◆ PROMPT
Please count how many lines below contain the word "ruuvi" and reply with only that number.

-----

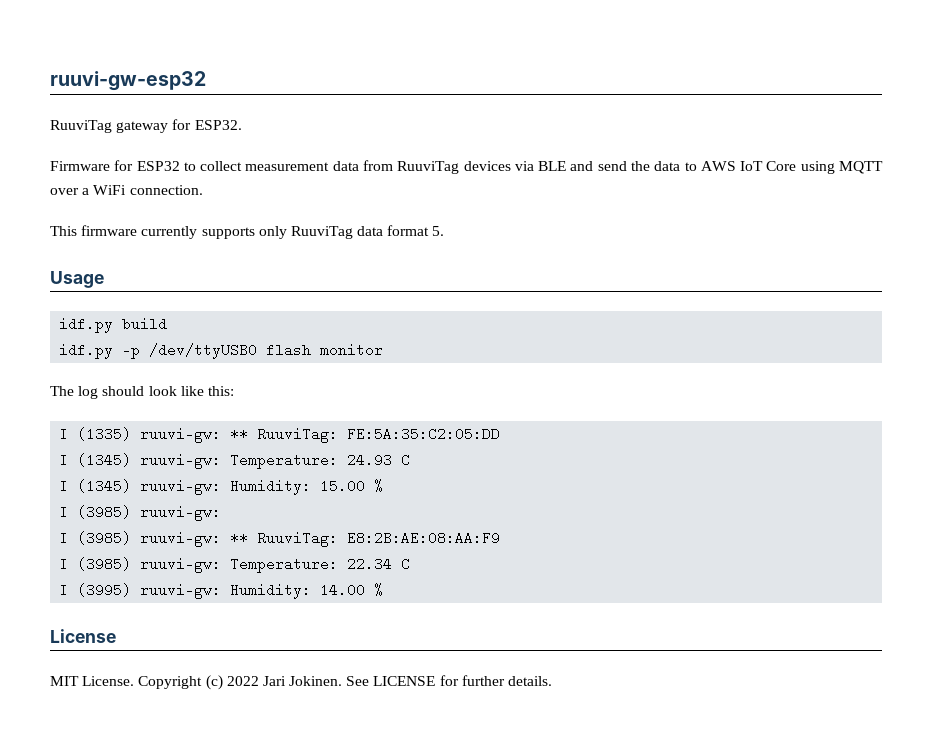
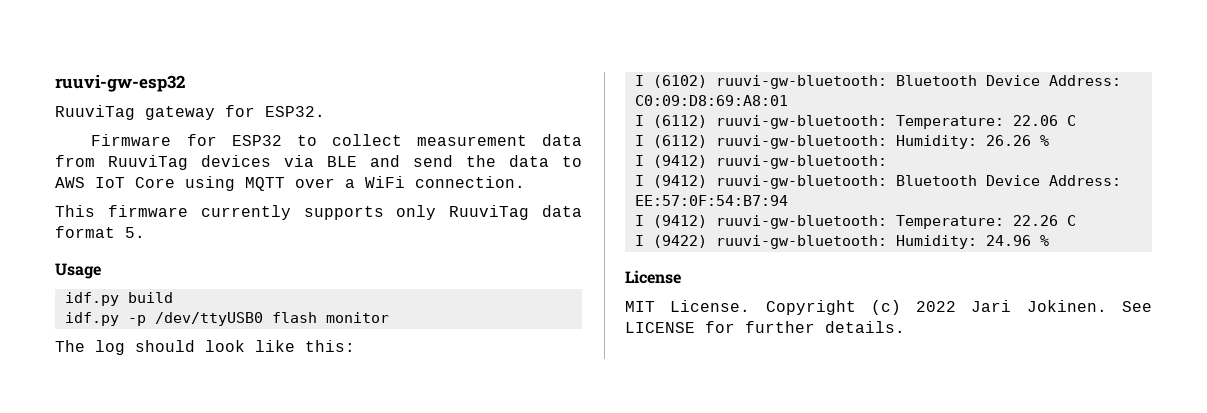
[77,427,501,443] [59,453,411,469] [59,479,366,495] (1335) ruuvi-gw: ** RuuviTag: FE:5A:35:C2:05:DD // I (1345) ruuvi-gw: Temperature: 24.93 C // I (1345) ruuvi-gw: Humidity: 15.00 -> [652,75,1121,89] [634,95,788,106] [634,115,1076,129] [634,135,1031,149] (6102) ruuvi-gw-bluetooth: Bluetooth Device Address: C0:09:D8:69:A8:01 // I (6112) ruuvi-gw-bluetooth: Temperature: 22.06 C // I (6112) ruuvi-gw-bluetooth: Humidity: 26.26
[77,505,222,521] [59,531,501,547] [59,557,411,573] [59,583,366,599] (3985) ruuvi-gw: // I (3985) ruuvi-gw: ** RuuviTag: E8:2B:AE:08:AA:F9 // I (3985) ruuvi-gw: Temperature: 22.34 C // I (3995) ruuvi-gw: Humidity: 14.00 -> [652,155,887,169] [634,175,1121,189] [634,195,788,206] [634,215,1076,229] [634,235,1031,249] (9412) ruuvi-gw-bluetooth: // I (9412) ruuvi-gw-bluetooth: Bluetooth Device Address: EE:57:0F:54:B7:94 // I (9412) ruuvi-gw-bluetooth: Temperature: 22.26 C // I (9422) ruuvi-gw-bluetooth: Humidity: 24.96

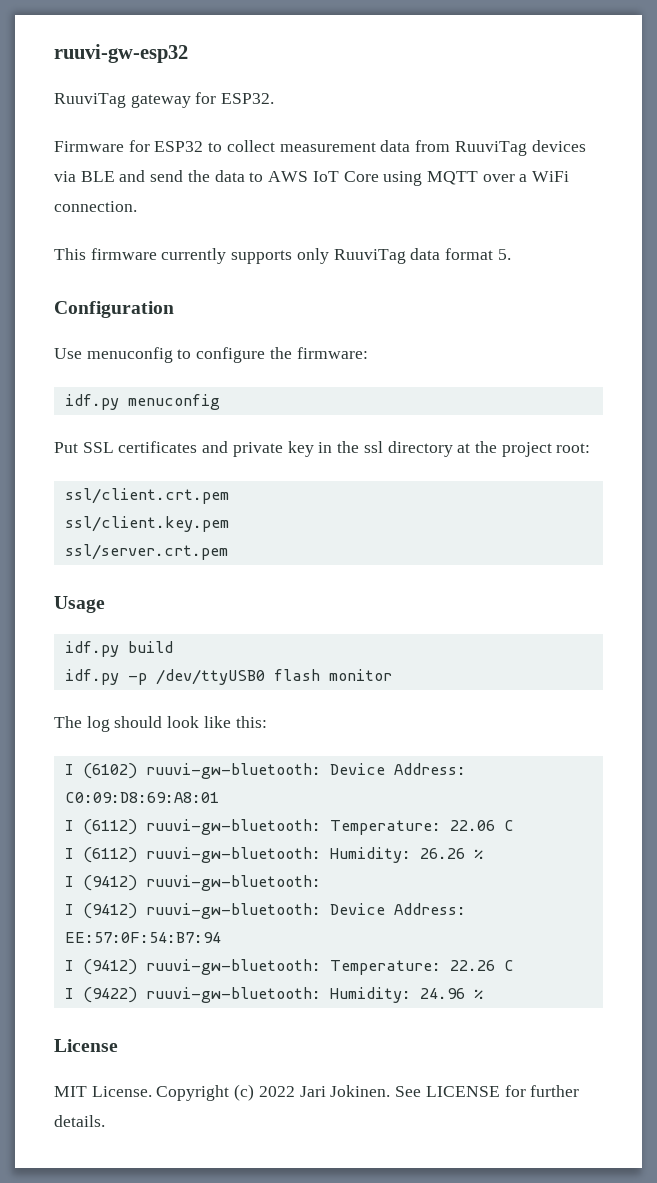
(145, 232) none -> [54,301,174,318] [54,347,368,363] [64,394,220,410] [54,441,591,457] [64,488,229,504] [64,516,229,532] [64,544,228,560] // Configuration // Use menuconfig to configure the firmware: // idf.py menuconfig // Put SSL certificates and private key in the ssl directory at the project root: // ssl/client.crt.pem // ssl/client.key.pem // ssl/server.crt.pem
[895,75,977,86] Bluetooth -> (321, 771) none
[895,175,977,186] Bluetooth -> (321, 911) none

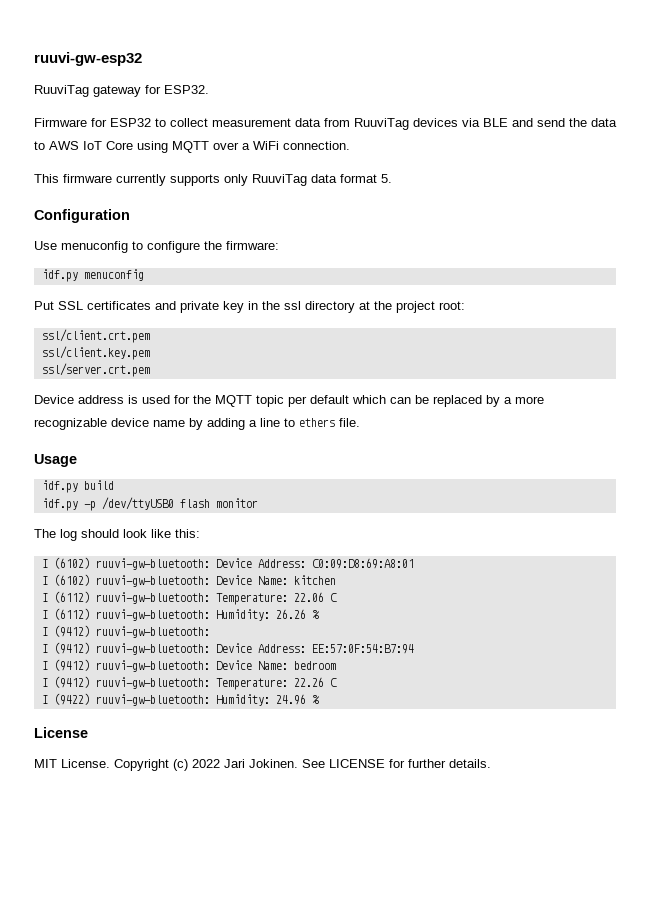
(228, 552) none -> [34,395,544,407] [34,418,360,430] // Device address is used for the MQTT topic per default which can be replaced by a more recognizable device name by adding a line to ethers file.
(219, 797) none -> [41,574,336,587] // I (6102) ruuvi-gw-bluetooth: Device Name: kitchen
(221, 937) none -> [41,659,336,672] // I (9412) ruuvi-gw-bluetooth: Device Name: bedroom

-----

◆ RESPONSE FOR THIS EXERCISE
4